**WORK ORDER**
Every record here should be printed again exactly.

Entries taken from a collection
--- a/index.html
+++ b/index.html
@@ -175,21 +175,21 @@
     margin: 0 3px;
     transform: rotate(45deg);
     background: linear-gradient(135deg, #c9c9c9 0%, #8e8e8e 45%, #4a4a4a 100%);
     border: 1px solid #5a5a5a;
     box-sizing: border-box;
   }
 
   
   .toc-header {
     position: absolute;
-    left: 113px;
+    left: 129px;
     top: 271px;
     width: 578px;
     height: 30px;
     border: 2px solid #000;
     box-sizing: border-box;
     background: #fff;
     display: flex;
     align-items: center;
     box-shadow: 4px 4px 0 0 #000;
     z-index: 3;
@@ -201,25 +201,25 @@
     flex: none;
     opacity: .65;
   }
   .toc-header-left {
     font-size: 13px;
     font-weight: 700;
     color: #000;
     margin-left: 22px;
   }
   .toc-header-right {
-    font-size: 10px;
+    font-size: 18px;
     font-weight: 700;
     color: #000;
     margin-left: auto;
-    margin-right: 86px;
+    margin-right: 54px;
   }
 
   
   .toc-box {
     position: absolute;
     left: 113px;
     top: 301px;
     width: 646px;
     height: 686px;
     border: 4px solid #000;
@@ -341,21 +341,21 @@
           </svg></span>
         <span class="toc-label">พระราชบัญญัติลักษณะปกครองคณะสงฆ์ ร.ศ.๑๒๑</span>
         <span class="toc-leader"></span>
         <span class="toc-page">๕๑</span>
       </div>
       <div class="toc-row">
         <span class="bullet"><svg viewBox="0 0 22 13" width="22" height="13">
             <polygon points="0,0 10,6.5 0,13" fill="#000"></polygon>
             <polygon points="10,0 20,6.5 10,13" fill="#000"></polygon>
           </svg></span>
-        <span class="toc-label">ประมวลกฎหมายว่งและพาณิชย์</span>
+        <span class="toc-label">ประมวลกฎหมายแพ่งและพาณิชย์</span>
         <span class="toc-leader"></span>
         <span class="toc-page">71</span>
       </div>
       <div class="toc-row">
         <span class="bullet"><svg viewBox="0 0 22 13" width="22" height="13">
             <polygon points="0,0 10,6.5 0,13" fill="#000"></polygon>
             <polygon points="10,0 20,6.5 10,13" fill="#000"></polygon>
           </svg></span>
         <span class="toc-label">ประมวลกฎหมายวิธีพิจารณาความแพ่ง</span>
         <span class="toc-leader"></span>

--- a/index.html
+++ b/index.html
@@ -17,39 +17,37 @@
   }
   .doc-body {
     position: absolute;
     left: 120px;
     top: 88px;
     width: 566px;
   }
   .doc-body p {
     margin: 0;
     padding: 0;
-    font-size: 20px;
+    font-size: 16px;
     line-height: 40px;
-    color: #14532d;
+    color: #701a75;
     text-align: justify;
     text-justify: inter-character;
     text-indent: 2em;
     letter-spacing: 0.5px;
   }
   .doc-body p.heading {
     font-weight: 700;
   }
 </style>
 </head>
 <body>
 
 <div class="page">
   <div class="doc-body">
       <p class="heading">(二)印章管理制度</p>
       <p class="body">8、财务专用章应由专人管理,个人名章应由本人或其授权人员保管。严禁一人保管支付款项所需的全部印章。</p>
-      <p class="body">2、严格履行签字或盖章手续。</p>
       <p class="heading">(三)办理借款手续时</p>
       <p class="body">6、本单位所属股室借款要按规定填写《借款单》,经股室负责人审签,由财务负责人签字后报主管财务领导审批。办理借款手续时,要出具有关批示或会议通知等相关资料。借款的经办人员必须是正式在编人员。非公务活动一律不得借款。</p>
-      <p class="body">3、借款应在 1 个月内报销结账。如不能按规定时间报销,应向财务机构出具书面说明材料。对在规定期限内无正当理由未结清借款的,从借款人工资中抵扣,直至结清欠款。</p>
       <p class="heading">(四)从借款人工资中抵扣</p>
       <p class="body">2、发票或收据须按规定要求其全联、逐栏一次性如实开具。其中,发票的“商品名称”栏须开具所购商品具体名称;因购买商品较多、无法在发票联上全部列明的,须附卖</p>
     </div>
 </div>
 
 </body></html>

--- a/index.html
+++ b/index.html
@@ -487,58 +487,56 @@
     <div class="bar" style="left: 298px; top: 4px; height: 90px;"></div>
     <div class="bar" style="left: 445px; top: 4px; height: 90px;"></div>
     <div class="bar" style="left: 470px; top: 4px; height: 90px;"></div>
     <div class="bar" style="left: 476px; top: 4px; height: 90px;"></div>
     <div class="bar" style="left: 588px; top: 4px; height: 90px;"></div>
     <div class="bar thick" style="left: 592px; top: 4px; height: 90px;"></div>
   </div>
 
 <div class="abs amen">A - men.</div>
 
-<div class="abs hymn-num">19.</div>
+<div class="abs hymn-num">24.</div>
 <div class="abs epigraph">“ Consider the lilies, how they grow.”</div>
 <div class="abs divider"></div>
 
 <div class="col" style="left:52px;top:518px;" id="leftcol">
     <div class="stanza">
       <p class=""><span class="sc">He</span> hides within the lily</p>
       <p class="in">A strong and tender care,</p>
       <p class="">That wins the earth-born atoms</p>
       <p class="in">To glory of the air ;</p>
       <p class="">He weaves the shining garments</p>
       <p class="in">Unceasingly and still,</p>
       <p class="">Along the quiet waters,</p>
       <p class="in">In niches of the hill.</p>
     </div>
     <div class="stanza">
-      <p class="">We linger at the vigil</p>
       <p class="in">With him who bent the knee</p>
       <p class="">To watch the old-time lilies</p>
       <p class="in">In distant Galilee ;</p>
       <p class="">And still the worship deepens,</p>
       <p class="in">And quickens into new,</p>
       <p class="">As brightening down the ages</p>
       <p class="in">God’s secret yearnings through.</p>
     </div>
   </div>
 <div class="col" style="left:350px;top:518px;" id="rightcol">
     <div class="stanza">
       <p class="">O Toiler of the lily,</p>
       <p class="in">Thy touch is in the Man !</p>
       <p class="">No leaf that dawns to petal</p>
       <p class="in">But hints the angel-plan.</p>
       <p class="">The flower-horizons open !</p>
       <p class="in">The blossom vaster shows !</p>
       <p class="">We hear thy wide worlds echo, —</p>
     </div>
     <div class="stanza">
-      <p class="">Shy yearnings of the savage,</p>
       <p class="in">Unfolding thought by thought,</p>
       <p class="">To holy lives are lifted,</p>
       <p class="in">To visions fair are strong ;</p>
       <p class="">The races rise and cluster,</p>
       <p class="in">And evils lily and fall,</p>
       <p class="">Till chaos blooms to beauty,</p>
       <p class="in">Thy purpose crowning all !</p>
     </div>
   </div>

**WRITTEN SOLUTION**
--- a/index.html
+++ b/index.html
@@ -175,21 +175,21 @@
     margin: 0 3px;
     transform: rotate(45deg);
     background: linear-gradient(135deg, #c9c9c9 0%, #8e8e8e 45%, #4a4a4a 100%);
     border: 1px solid #5a5a5a;
     box-sizing: border-box;
   }
 
   
   .toc-header {
     position: absolute;
-    left: 113px;
+    left: 129px;
     top: 271px;
     width: 578px;
     height: 30px;
     border: 2px solid #000;
     box-sizing: border-box;
     background: #fff;
     display: flex;
     align-items: center;
     box-shadow: 4px 4px 0 0 #000;
     z-index: 3;
@@ -201,25 +201,25 @@
     flex: none;
     opacity: .65;
   }
   .toc-header-left {
     font-size: 13px;
     font-weight: 700;
     color: #000;
     margin-left: 22px;
   }
   .toc-header-right {
-    font-size: 10px;
+    font-size: 18px;
     font-weight: 700;
     color: #000;
     margin-left: auto;
-    margin-right: 86px;
+    margin-right: 54px;
   }
 
   
   .toc-box {
     position: absolute;
     left: 113px;
     top: 301px;
     width: 646px;
     height: 686px;
     border: 4px solid #000;
@@ -341,21 +341,21 @@
           </svg></span>
         <span class="toc-label">พระราชบัญญัติลักษณะปกครองคณะสงฆ์ ร.ศ.๑๒๑</span>
         <span class="toc-leader"></span>
         <span class="toc-page">๕๑</span>
       </div>
       <div class="toc-row">
         <span class="bullet"><svg viewBox="0 0 22 13" width="22" height="13">
             <polygon points="0,0 10,6.5 0,13" fill="#000"></polygon>
             <polygon points="10,0 20,6.5 10,13" fill="#000"></polygon>
           </svg></span>
-        <span class="toc-label">ประมวลกฎหมายว่งและพาณิชย์</span>
+        <span class="toc-label">ประมวลกฎหมายแพ่งและพาณิชย์</span>
         <span class="toc-leader"></span>
         <span class="toc-page">71</span>
       </div>
       <div class="toc-row">
         <span class="bullet"><svg viewBox="0 0 22 13" width="22" height="13">
             <polygon points="0,0 10,6.5 0,13" fill="#000"></polygon>
             <polygon points="10,0 20,6.5 10,13" fill="#000"></polygon>
           </svg></span>
         <span class="toc-label">ประมวลกฎหมายวิธีพิจารณาความแพ่ง</span>
         <span class="toc-leader"></span>

--- a/index.html
+++ b/index.html
@@ -17,39 +17,37 @@
   }
   .doc-body {
     position: absolute;
     left: 120px;
     top: 88px;
     width: 566px;
   }
   .doc-body p {
     margin: 0;
     padding: 0;
-    font-size: 20px;
+    font-size: 16px;
     line-height: 40px;
-    color: #14532d;
+    color: #701a75;
     text-align: justify;
     text-justify: inter-character;
     text-indent: 2em;
     letter-spacing: 0.5px;
   }
   .doc-body p.heading {
     font-weight: 700;
   }
 </style>
 </head>
 <body>
 
 <div class="page">
   <div class="doc-body">
       <p class="heading">(二)印章管理制度</p>
       <p class="body">8、财务专用章应由专人管理,个人名章应由本人或其授权人员保管。严禁一人保管支付款项所需的全部印章。</p>
-      <p class="body">2、严格履行签字或盖章手续。</p>
       <p class="heading">(三)办理借款手续时</p>
       <p class="body">6、本单位所属股室借款要按规定填写《借款单》,经股室负责人审签,由财务负责人签字后报主管财务领导审批。办理借款手续时,要出具有关批示或会议通知等相关资料。借款的经办人员必须是正式在编人员。非公务活动一律不得借款。</p>
-      <p class="body">3、借款应在 1 个月内报销结账。如不能按规定时间报销,应向财务机构出具书面说明材料。对在规定期限内无正当理由未结清借款的,从借款人工资中抵扣,直至结清欠款。</p>
       <p class="heading">(四)从借款人工资中抵扣</p>
       <p class="body">2、发票或收据须按规定要求其全联、逐栏一次性如实开具。其中,发票的“商品名称”栏须开具所购商品具体名称;因购买商品较多、无法在发票联上全部列明的,须附卖</p>
     </div>
 </div>
 
 </body></html>

--- a/index.html
+++ b/index.html
@@ -487,58 +487,56 @@
     <div class="bar" style="left: 298px; top: 4px; height: 90px;"></div>
     <div class="bar" style="left: 445px; top: 4px; height: 90px;"></div>
     <div class="bar" style="left: 470px; top: 4px; height: 90px;"></div>
     <div class="bar" style="left: 476px; top: 4px; height: 90px;"></div>
     <div class="bar" style="left: 588px; top: 4px; height: 90px;"></div>
     <div class="bar thick" style="left: 592px; top: 4px; height: 90px;"></div>
   </div>
 
 <div class="abs amen">A - men.</div>
 
-<div class="abs hymn-num">19.</div>
+<div class="abs hymn-num">24.</div>
 <div class="abs epigraph">“ Consider the lilies, how they grow.”</div>
 <div class="abs divider"></div>
 
 <div class="col" style="left:52px;top:518px;" id="leftcol">
     <div class="stanza">
       <p class=""><span class="sc">He</span> hides within the lily</p>
       <p class="in">A strong and tender care,</p>
       <p class="">That wins the earth-born atoms</p>
       <p class="in">To glory of the air ;</p>
       <p class="">He weaves the shining garments</p>
       <p class="in">Unceasingly and still,</p>
       <p class="">Along the quiet waters,</p>
       <p class="in">In niches of the hill.</p>
     </div>
     <div class="stanza">
-      <p class="">We linger at the vigil</p>
       <p class="in">With him who bent the knee</p>
       <p class="">To watch the old-time lilies</p>
       <p class="in">In distant Galilee ;</p>
       <p class="">And still the worship deepens,</p>
       <p class="in">And quickens into new,</p>
       <p class="">As brightening down the ages</p>
       <p class="in">God’s secret yearnings through.</p>
     </div>
   </div>
 <div class="col" style="left:350px;top:518px;" id="rightcol">
     <div class="stanza">
       <p class="">O Toiler of the lily,</p>
       <p class="in">Thy touch is in the Man !</p>
       <p class="">No leaf that dawns to petal</p>
       <p class="in">But hints the angel-plan.</p>
       <p class="">The flower-horizons open !</p>
       <p class="in">The blossom vaster shows !</p>
       <p class="">We hear thy wide worlds echo, —</p>
     </div>
     <div class="stanza">
-      <p class="">Shy yearnings of the savage,</p>
       <p class="in">Unfolding thought by thought,</p>
       <p class="">To holy lives are lifted,</p>
       <p class="in">To visions fair are strong ;</p>
       <p class="">The races rise and cluster,</p>
       <p class="in">And evils lily and fall,</p>
       <p class="">Till chaos blooms to beauty,</p>
       <p class="in">Thy purpose crowning all !</p>
     </div>
   </div>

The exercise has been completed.